On Sun, 23 Apr 2006, Pawel S. wrote:

>
> text = string.scan( %r{ skip_this ( keep_this ) skip_this }is ).first
>
> or
>
> text = string.scan( %r{ skip_this ( keep_this ) skip_this }is )[0]
>
> wouldn't work?

They'll do the same thing as Chris's example, though they all return
arrays rather than strings:

>> "abc".scan(/a(b)c/)[0]
=> ["b"]

so a further extraction would be necessary.


David

--
David A. Black (removed_email_address@domain.invalid)
Ruby Power and Light, LLC (http://www.rubypowerandlight.com)

"Ruby for Rails" PDF now on sale!  http://www.manning.com/black
Paper version coming in early May!
unknown (Guest)
on 2006-04-23 16:53
(Received via mailing list)
Hi --

On Sun, 23 Apr 2006, clc wrote:

> Well, now, that's just embarassing.  Thanks!

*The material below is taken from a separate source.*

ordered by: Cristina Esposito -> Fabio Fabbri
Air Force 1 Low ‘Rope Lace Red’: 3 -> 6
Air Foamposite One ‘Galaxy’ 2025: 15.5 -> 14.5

I might have misunderstood your original question, but if you're happy
with a one-element array rather than a string, you could also do:

   text, = str.scan(/.../)


David

--
David A. Black (removed_email_address@domain.invalid)
Ruby Power and Light, LLC (http://www.rubypowerandlight.com)

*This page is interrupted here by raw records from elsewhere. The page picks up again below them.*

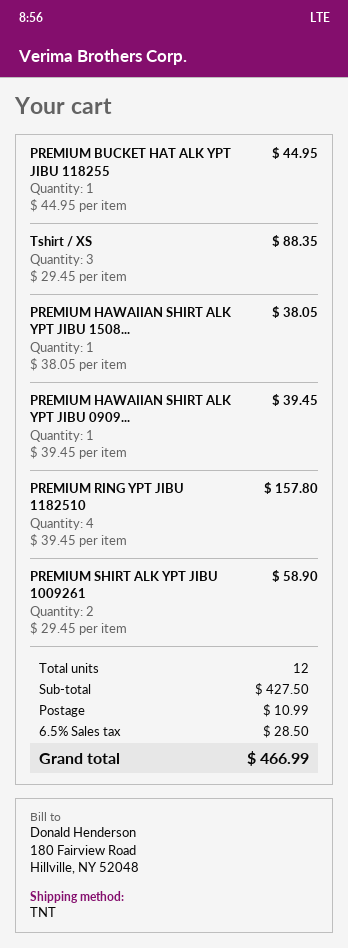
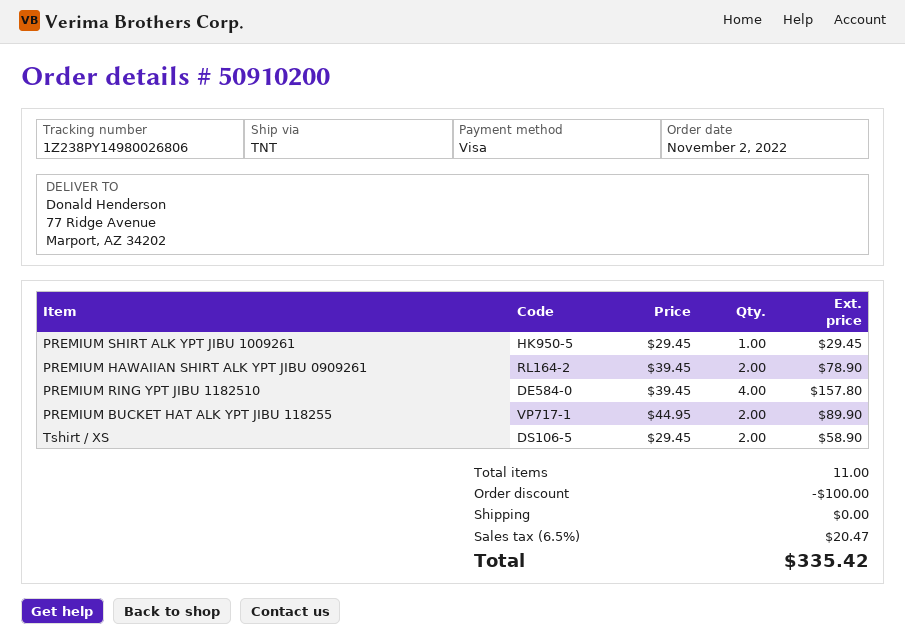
PREMIUM BUCKET HAT ALK YPT JIBU 118255: 1 x 44.95 = 44.95 -> 2 x 44.95 = 89.90
Tshirt / XS: 3 x 29.45 = 88.35 -> 2 x 29.45 = 58.90
PREMIUM HAWAIIAN SHIRT ALK YPT JIBU 1508...: 1 x 38.05 = 38.05 -> none
PREMIUM HAWAIIAN SHIRT ALK YPT JIBU 0909...: 1 x 39.45 = 39.45 -> 2 x 39.45 = 78.90
PREMIUM SHIRT ALK YPT JIBU 1009261: 2 x 29.45 = 58.90 -> 1 x 29.45 = 29.45
total quantity: 12 -> 11
discount: none -> 100.00
shipping: 10.99 -> 0.00
tax: 6.5% = 28.50 -> 6.5% = 20.47
total: 466.99 -> 335.42

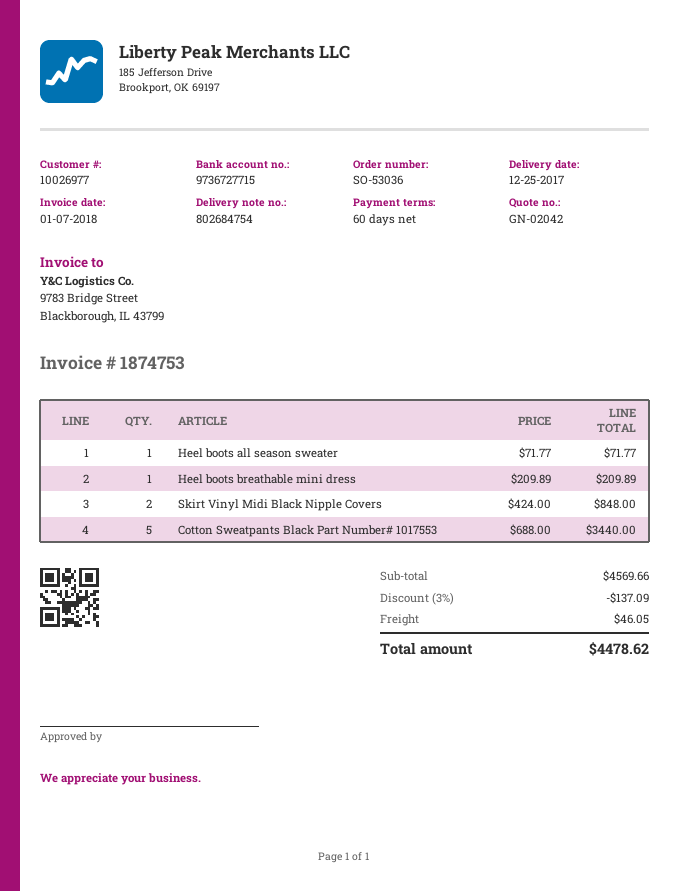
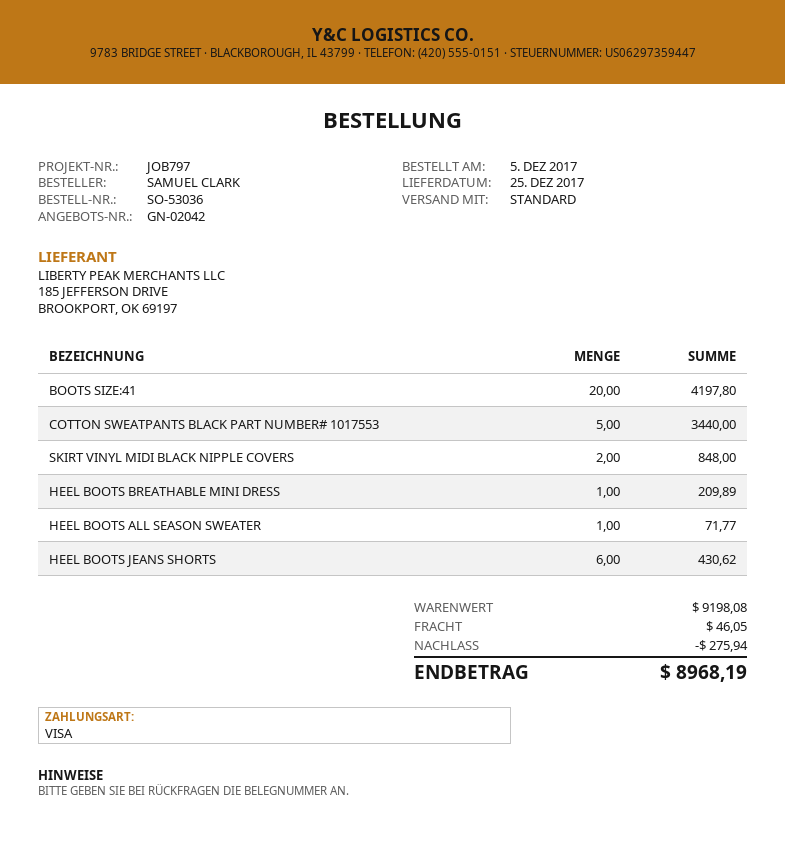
BOOTS SIZE:41: none -> 20 for 4197.80
HEEL BOOTS JEANS SHORTS: none -> 6 for 430.62
subtotal: 4569.66 -> 9198.08
discount: 137.09 -> 275.94
total: 4478.62 -> 8968.19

"Ruby for Rails" PDF now on sale!  http://www.manning.com/black
Paper version coming in early May!
clc (Guest)
on 2006-04-23 17:31
(Received via mailing list)
Oh, I didn't realize you could do that with parallel assignments too.
Thanks for the help.

----- Original Message -----
From: <removed_email_address@domain.invalid>
To: "ruby-talk ML" <removed_email_address@domain.invalid>
Sent: Sunday, April 23, 2006 8:52 AM
Subject: Re: Scan-like Idiom to Capture a Group as a String Instead of
an
Array?
James G. (Guest)
on 2006-04-23 18:44
(Received via mailing list)
On Apr 23, 2006, at 7:21 AM, clc wrote:

> I've been using these two lines to capture text that only appears
> once, but the second line bothers me a little.  Is there a one-line
> idiom for this that extracts groups like #scan but returns a string
> instead of an array so the second line isn't needed?
>
> text = string.scan( %r{ skip_this ( keep_this ) skip_this }is )
> text = text[ 0 ]

If I understood the question correctly, here are my best ideas:

 >> str = "skip this find this skip this"
=> "skip this find this skip this"
 >> found = str.match(/skip this (find this) skip this/)[1]
=> "find this"
 >> another_found = str[/find this/]
=> "find this"
 >> yet_another_found = str[/skip this (find this) skip this/, 1]
=> "find this"

Hope that helps.

James Edward G. II
Yoann G. (Guest)
on 2006-04-24 15:13
(Received via mailing list)
clc wrote:
>
text = string[/skip_this (keep_this) skip_this}is/, 1]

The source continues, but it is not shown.